Ok folks, it's a new Bomb Strikes release, you should all know the drill by now. Yep, it's all about party friendly breaks and mash-ups here, so leave your arty pretensions at the door, thank you very much. Here we have two self-professed 'funkmasters', Prosper and the suggestively titled Stabfinger hooking up for three sizzling jams. The title track mixes brassy big beat and daisy age rap, whilst "Don't Hold Back" is pure hands-in-the-air poppy electro funk before "Baby Baby Please" wraps it all up nicely with an infectious fusion of electro-swing, rap and cumbia beats.
Finally here we have the much-awaited fourth album, Crown Posada, from the proudly gritty Geordie soul act Smoove & Turrell, who combine hard hitting social commentary with dancefloor thrilling vintage style soul and funk. They're' teased us with attention grabbing singles such as Glue Bag Flags, Fight On and you Could've Been A Lady. However there a more, deeper and richer delights to be had across the further nine tracks featured here including the Chic-influenced disco boogie of "No Point In Trying" and the edgy electro-funk "50 Days Of Winter". A seriously smart long player.
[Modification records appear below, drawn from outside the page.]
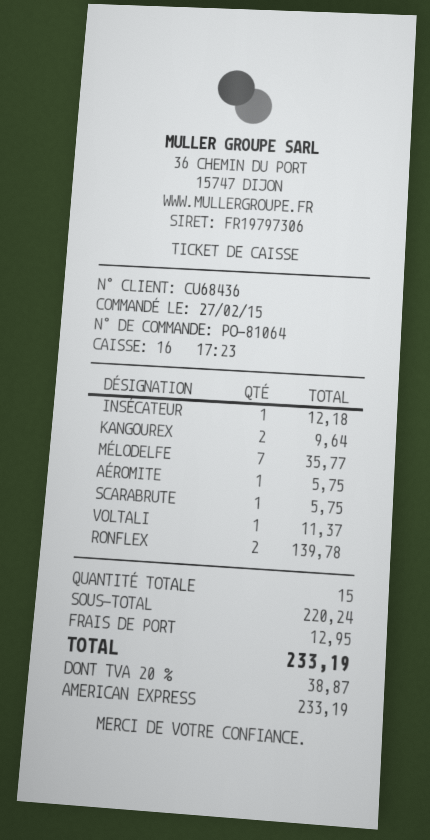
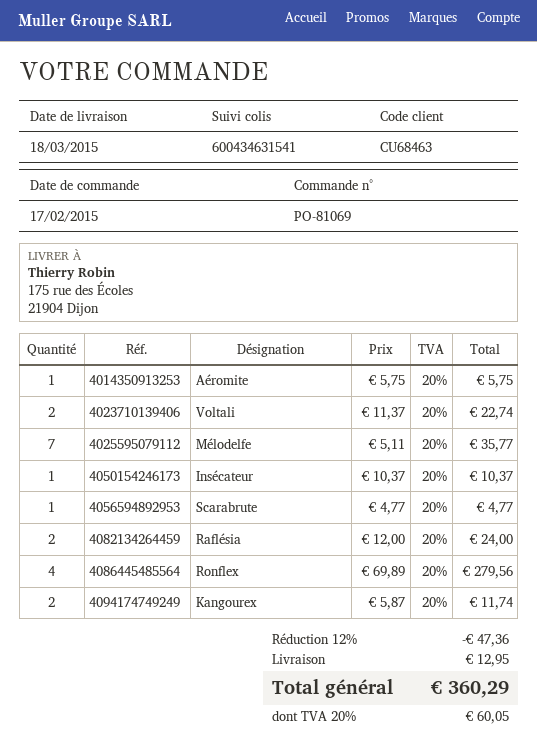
order number: PO-81064 -> PO-81069
order date: 2015-02-27 -> 2015-02-17
customer number: CU68436 -> CU68463
INSÉCATEUR: 1 for 12.18 -> 1 for 10.37
KANGOUREX: 2 for 9.64 -> 2 for 11.74
SCARABRUTE: 1 for 5.75 -> 1 for 4.77
VOLTALI: 1 for 11.37 -> 2 for 22.74
RONFLEX: 2 for 139.78 -> 4 for 279.56
Raflésia: none -> 2 for 24.00
discount: none -> 12% = 47.36
tax: 20% = 38.87 -> 20% = 60.05
total: 233.19 -> 360.29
What would Sound Exhibitions do without chief resident DJ Moy? Here is again having already worked up a sweat on this week's Retro Funk Part 3. On Know You Like The Way We Get Down", he broadens the emphasis beyond the former's 1970s focus. "Funkoick" edits down a synthy, digital funk jam from about 1985 and turns it to a shimmering dubby workout, next "Feels Good" is all about crisp electro soul, whilst the title track takes a searing guitar riff, loops it over a thumping house kick and throws in some wayward sax to up its Balearic credentials.
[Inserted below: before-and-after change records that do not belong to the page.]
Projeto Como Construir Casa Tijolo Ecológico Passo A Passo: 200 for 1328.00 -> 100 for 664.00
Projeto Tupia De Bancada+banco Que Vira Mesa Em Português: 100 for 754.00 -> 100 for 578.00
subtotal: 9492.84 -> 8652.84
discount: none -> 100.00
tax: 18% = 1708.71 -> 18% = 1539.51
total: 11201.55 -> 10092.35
DJ Moy is a trooper. He is the guy in the Sound Exhibitions engine room working around the clock to keep the whole thing going. Don't believe us? Well this week alone he has two important releases on the label. The first of the aforementioned two releases is Retro Funk Part 3, a three-track mini-comp that concentrates on revitalising long lost gems from the er, retro funk genre. First up is "Funk Floor", a viciously funky 70s clavinet attack, followed swiftly by the tight and quirky elastic boogie of "Super Funk" and the warm and lazy grooves of closer "Hot".